Мы были живыми мертвецами. Одиночка была нашим склепом, в котором мы порой разговаривали друг с другом, стуча, как духи во время спиритического сеанса.
Новости? Каждая малость была новостью для нас. В пекарне сменился пекарь — мы сразу догадались об этом, как только нам принесли хлеб. Почему Конопатый Джонс отсутствовал целую неделю? Получил отпуск или заболел? Почему Уилсона, который дежурил у нас только десять дней, перевели куда-то еще? Где Смит заработал этот синяк под глазом? По поводу каждой такой безделицы мы могли ломать себе голову целую неделю.
Если в одиночку на месяц сажали какого-нибудь нового заключенного, это было для нас огромным событием. Впрочем, ни от одного из этих тупоголовых Данте, на время спускавшихся в наш ад, нам ничего не удалось узнать: срок их пребывания там был слишком краток, и они уходили обратно в широкий, светлый мир живых, прежде чем успевали научиться нашему способу общения.
И все же у нас, в нашем царстве теней, были развлечения и более возвышенного порядка. Так, например, я обучил Оппенхеймера играть в шахматы. Подумайте, как невероятно сложна эта задача: с помощью перестукивания обучить игре в шахматы человека, отделенного от меня двенадцатью камерами. Научить его мысленно представлять себе шахматную доску, представлять себе все фигуры, их расположение, научить его всем разнообразным ходам и всем правилам игры, и притом научить так основательно, что мы с ним в конце концов могли разыгрывать в уме целые партии. В конце концов, сказал я? Вот вам еще одно доказательство блистательных способностей Оппенхеймера: в конце концов он стал играть несравненно лучше меня, хотя никогда в жизни не видел ни одной шахматной фигуры!
Интересно, что представлялось его воображению, когда я выстукивал ему, к примеру, слово «ладья»? Не раз и совершенно тщетно задавал я ему этот вопрос. И столь же тщетно пытался он описать мне словами этот предмет, которого он никогда не видал, но которым тем не менее умел пользоваться так искусно, что частенько ставил меня во время игры в чрезвычайно затруднительное положение.
Размышляя над этими проявлениями человеческой воли и духа, я в который раз прихожу к заключению, что именно в них и есть проявление истинно сущего. Только дух является подлинной реальностью. Тело — это видимость, фантасмагория. Я спрашиваю вас: как, да, повторяю, как тело, как материя в любой форме может играть в шахматы на воображаемой доске воображаемыми шахматными фигурами с партнером, отделенным от него пространством в двенадцать камер, и все с помощью только костяшек пальцев?

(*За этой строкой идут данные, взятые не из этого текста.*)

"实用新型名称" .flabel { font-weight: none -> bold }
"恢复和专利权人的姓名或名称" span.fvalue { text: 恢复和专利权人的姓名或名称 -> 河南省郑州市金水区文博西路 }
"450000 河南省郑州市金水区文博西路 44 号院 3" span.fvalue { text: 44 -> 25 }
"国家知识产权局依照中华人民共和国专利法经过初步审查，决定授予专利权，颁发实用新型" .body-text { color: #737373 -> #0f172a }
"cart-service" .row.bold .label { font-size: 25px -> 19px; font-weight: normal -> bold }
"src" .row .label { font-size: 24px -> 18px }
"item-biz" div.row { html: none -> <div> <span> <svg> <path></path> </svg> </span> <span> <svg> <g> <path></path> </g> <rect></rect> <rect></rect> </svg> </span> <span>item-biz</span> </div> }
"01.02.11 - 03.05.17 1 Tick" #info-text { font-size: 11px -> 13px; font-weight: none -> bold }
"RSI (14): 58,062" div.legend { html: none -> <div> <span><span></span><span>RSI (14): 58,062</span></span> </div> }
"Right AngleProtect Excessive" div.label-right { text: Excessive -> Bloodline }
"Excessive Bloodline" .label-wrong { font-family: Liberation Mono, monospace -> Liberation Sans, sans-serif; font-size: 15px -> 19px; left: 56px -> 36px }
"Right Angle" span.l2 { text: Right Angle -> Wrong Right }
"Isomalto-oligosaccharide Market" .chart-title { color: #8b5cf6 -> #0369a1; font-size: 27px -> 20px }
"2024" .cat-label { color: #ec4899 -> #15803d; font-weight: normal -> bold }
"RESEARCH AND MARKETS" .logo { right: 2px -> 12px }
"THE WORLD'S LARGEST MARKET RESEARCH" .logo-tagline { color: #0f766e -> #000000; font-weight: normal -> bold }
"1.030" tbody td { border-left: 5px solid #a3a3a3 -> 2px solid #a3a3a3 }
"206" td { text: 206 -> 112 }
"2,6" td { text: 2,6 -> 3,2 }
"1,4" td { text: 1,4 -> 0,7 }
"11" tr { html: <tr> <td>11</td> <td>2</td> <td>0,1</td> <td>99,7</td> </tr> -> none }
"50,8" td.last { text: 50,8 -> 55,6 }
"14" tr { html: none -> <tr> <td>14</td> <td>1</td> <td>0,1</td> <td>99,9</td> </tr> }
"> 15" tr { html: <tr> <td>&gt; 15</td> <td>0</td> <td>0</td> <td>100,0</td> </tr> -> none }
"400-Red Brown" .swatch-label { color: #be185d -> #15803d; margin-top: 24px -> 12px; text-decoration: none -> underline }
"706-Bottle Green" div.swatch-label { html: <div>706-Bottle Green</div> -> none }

Я был когда-то англичанином по имени Эдам Стрэнг.
Я жил, насколько я могу понять, примерно между 1550 и 1650 годами и умер, как вы увидите, в весьма преклонном возрасте. После того как Эд Моррел открыл мне способ погружаться в малую смерть, я всегда чрезвычайно сожалел о том, что слишком мало изучал историю. Я мог бы тогда более точно определить время и место действия многих событий, а сейчас имею об этом лишь смутное представление и вынужден наугад определять, где и когда протекала моя жизнь в моих прежних воплощениях.
Что касается Эдама Стрэнга, то наиболее странным кажется мне то, что я так мало помню о первых тридцати годах его жизни.